Author’s Note: This blog discusses new functionality introduced in the PCIe 6.0 specification, but please note that the PCIe 6.0.1 and PCIe 6.1 specification revisions have been published. Developers should always work from the latest revision to ensure they see all specification errata.

The PCI Express^® (PCIe^®) 6.0 specification, in addition to doubling the raw bandwidth compared to PCIe 5.0 architecture, includes many functional enhancements. This blog introduces key new functionality, impacting both software and hardware.

Maintaining backwards compatibility remains a strong value proposition for PCI-SIG^®, and PCIe technology has maintained software backwards compatibility, beginning with the initial release of PCI in the early 1990’s through today. It is challenging to maintain backwards compatibility while serving evolving industry needs and having a means to differentiate “new” and “old” implementations is key. 

Introducing Flit Mode

In the Physical Logical Layer (PHY), PCIe 6.0 specification introduces “Flit Mode” as a new data stream mode. The concept of Flit Mode support goes beyond the Physical Layer, however, and as applied in the PCIe 6.0 specification, indicates “this is new hardware.” This is used as a condition to place requirements for consistency on new hardware while allowing existing implementations to remain compliant. For a hardware block, Flit Mode support does not require there to be a Link associated with a Function. For example, a Root Complex Integrated Endpoint (RCiEP) can indicate Flit Mode support. For Functions associated with a Link, not all new capabilities require the Link to actually operate in Flit Mode, although some do.
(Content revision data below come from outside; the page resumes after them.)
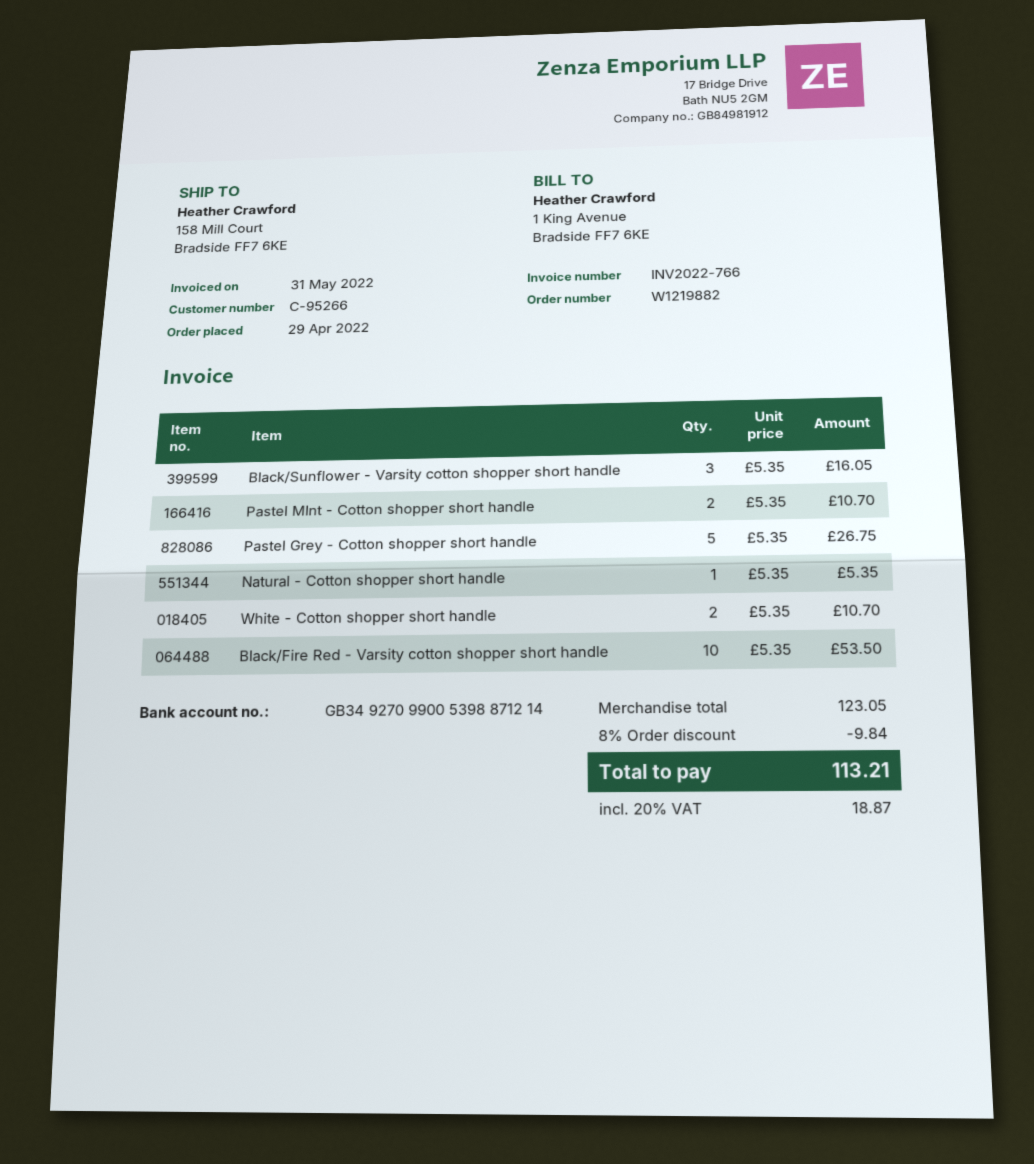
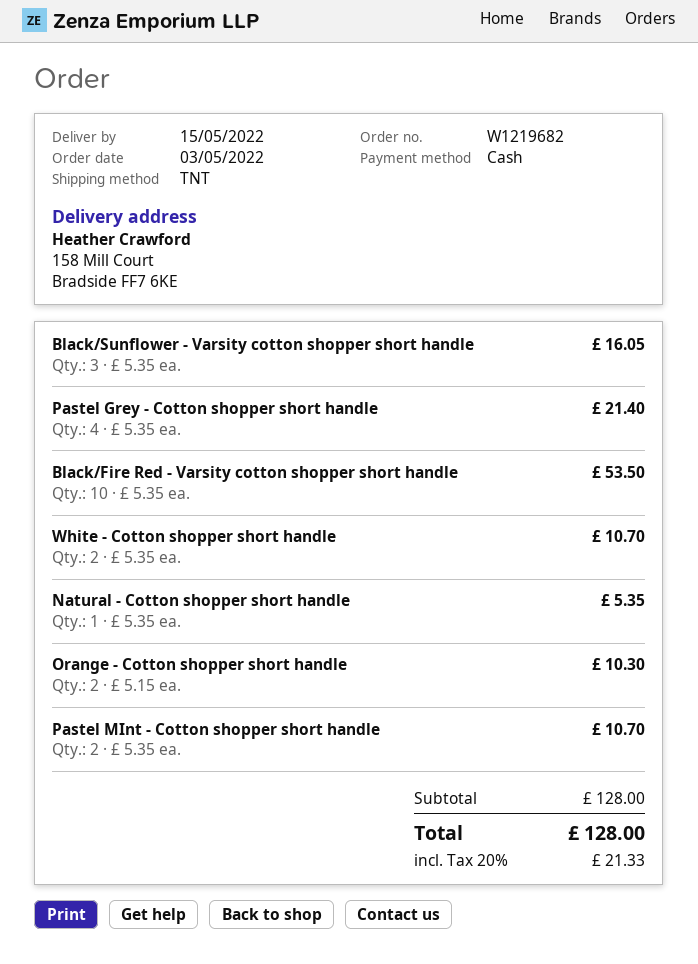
order number: W1219882 -> W1219682
order date: 2022-04-29 -> 2022-05-03
Pastel Grey - Cotton shopper short handle: 5 x 5.35 = 26.75 -> 4 x 5.35 = 21.40
Orange - Cotton shopper short handle: none -> 2 x 5.15 = 10.30
subtotal: 123.05 -> 128.00
discount: 8% = 9.84 -> none
tax: 20% = 18.87 -> 20% = 21.33
total: 113.21 -> 128.00

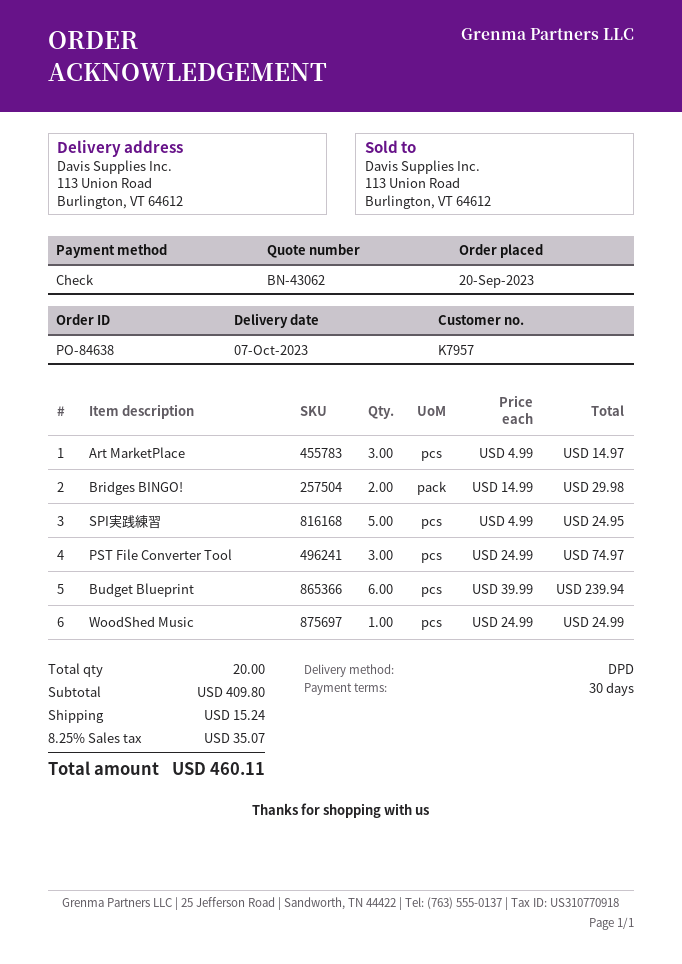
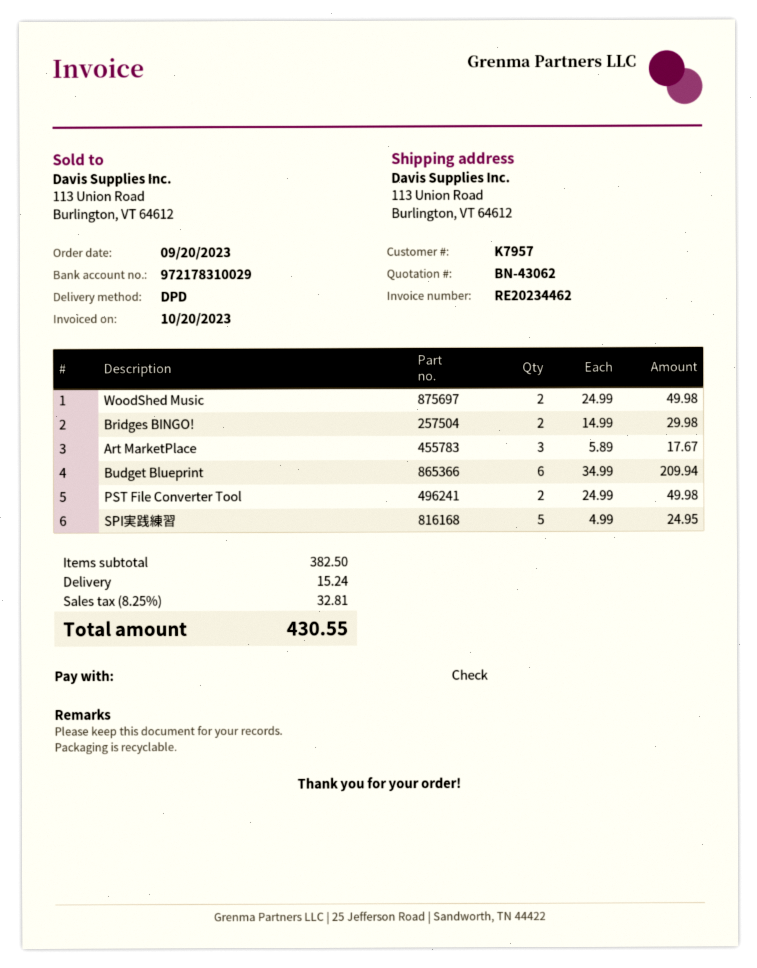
Art MarketPlace: 3 x 4.99 = 14.97 -> 3 x 5.89 = 17.67
PST File Converter Tool: 3 x 24.99 = 74.97 -> 2 x 24.99 = 49.98
Budget Blueprint: 6 x 39.99 = 239.94 -> 6 x 34.99 = 209.94
WoodShed Music: 1 x 24.99 = 24.99 -> 2 x 24.99 = 49.98
subtotal: 409.80 -> 382.50
tax: 8.25% = 35.07 -> 8.25% = 32.81
total: 460.11 -> 430.55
It is also important to note that, for Functions associated with a Link, it is possible to operate the Link in Flit Mode at any speed.

Support for 14 Bit Tags

For RCiEPs and devices with Links, Flit Mode enables 14-bit tag support. Having more tags enables more outstanding non-posted requests, enabling better performance. Systems with deep-switch topologies and/or multiple retimers are particularly expected to see performance benefit from 14b tags. As with 10b tags, which were introduced in PCIe 4.0 specification, system software will need to enable 14b tags. With Flit Mode, there are improvements in the mechanisms for controlling and optimizing Max_Payload_Size (MPS). These improvements do not impact backwards compatibility, but system software will need to change to take advantage of them. This includes the ability to change MPS values without quiescing, support for systems with different MPS settings for different, and the ability for software to modify MPS settings without quiescing traffic first.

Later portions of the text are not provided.